Papers
Topics
Authors
Recent
2000 character limit reached

HyperSHAP: Game-Theoretic HPO Analysis

Updated 13 January 2026
  • The paper introduces HyperSHAP as a game-theoretic framework that uses Shapley values to decompose hyperparameter optimization performance into main effects and interactions.
  • It employs specific explanation games—ablation, tunability, and sensitivity—to measure contributions and detect optimizer biases with both local and global analysis.
  • Empirical evaluations demonstrate that lower-order (pairwise or third-order) interactions robustly capture HPO dynamics, enabling improved hyperparameter space reduction and optimizer selection.

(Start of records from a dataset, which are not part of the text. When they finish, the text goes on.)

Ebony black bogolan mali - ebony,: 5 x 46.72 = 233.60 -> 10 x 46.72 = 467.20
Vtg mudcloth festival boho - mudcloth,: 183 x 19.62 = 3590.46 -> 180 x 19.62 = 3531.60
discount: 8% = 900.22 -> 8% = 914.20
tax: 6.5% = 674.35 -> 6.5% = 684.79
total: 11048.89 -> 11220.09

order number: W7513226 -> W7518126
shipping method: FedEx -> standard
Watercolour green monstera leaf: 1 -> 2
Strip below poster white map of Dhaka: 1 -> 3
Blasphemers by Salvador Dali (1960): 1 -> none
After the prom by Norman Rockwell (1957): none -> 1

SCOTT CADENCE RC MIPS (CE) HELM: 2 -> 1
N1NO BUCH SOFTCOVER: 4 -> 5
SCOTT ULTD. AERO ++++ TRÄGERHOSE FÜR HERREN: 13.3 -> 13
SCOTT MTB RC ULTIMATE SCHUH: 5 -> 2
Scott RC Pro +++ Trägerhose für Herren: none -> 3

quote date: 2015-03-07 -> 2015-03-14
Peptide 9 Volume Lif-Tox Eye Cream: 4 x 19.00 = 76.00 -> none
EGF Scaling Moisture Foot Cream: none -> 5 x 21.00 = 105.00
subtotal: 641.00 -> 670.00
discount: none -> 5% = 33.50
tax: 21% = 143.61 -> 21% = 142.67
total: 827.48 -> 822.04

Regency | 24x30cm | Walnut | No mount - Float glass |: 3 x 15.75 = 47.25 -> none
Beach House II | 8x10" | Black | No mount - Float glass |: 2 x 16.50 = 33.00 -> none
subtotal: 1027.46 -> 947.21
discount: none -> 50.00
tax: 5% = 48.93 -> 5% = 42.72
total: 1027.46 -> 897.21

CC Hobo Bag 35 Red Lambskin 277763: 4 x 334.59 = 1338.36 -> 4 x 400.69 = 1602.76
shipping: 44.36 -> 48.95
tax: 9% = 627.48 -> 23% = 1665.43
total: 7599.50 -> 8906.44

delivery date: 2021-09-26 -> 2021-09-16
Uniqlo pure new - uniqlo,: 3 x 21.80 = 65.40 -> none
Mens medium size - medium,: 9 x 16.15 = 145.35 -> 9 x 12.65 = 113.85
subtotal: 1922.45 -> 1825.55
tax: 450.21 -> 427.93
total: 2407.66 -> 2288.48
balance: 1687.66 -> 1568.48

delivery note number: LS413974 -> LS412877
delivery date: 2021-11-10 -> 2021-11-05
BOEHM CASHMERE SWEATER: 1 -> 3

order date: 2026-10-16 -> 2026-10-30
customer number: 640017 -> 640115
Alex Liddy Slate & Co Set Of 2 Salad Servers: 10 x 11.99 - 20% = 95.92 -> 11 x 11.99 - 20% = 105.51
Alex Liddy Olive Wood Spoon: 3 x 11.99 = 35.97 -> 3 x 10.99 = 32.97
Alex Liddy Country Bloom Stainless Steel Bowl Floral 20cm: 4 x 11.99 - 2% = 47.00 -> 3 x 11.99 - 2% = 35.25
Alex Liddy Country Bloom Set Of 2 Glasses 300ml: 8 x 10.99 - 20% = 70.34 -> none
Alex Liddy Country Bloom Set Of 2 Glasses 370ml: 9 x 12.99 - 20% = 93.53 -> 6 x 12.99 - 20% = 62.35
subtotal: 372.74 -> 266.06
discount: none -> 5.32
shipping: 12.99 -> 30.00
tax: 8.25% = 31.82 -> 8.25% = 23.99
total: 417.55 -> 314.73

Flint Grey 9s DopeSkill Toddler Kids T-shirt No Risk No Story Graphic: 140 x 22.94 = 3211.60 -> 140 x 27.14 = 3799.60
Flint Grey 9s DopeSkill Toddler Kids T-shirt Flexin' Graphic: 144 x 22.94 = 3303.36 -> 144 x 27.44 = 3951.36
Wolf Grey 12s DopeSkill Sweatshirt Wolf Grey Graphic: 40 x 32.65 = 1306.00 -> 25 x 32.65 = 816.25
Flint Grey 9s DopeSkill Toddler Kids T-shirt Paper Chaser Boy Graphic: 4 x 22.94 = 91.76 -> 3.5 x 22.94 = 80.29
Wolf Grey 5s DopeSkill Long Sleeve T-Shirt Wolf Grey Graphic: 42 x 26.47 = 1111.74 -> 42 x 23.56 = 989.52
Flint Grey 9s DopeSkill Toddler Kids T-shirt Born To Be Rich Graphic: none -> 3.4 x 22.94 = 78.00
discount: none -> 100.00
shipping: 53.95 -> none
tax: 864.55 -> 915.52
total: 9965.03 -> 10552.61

HyperSHAP is a game-theoretic framework for quantifying and explaining hyperparameter importance and interaction structure in hyperparameter optimization (HPO). It leverages Shapley values—originally formulated for cooperative game theory—to provide both local (per-configuration) and global (dataset-averaged) decompositions of HPO performance into additive main effects and interactions. The framework supports diverse analyses, including ablation, tunability, optimizer bias, and dynamic adaptation of the configuration space in multi-objective optimization (Wever et al., 3 Feb 2025, Theodorakopoulos et al., 6 Jan 2026).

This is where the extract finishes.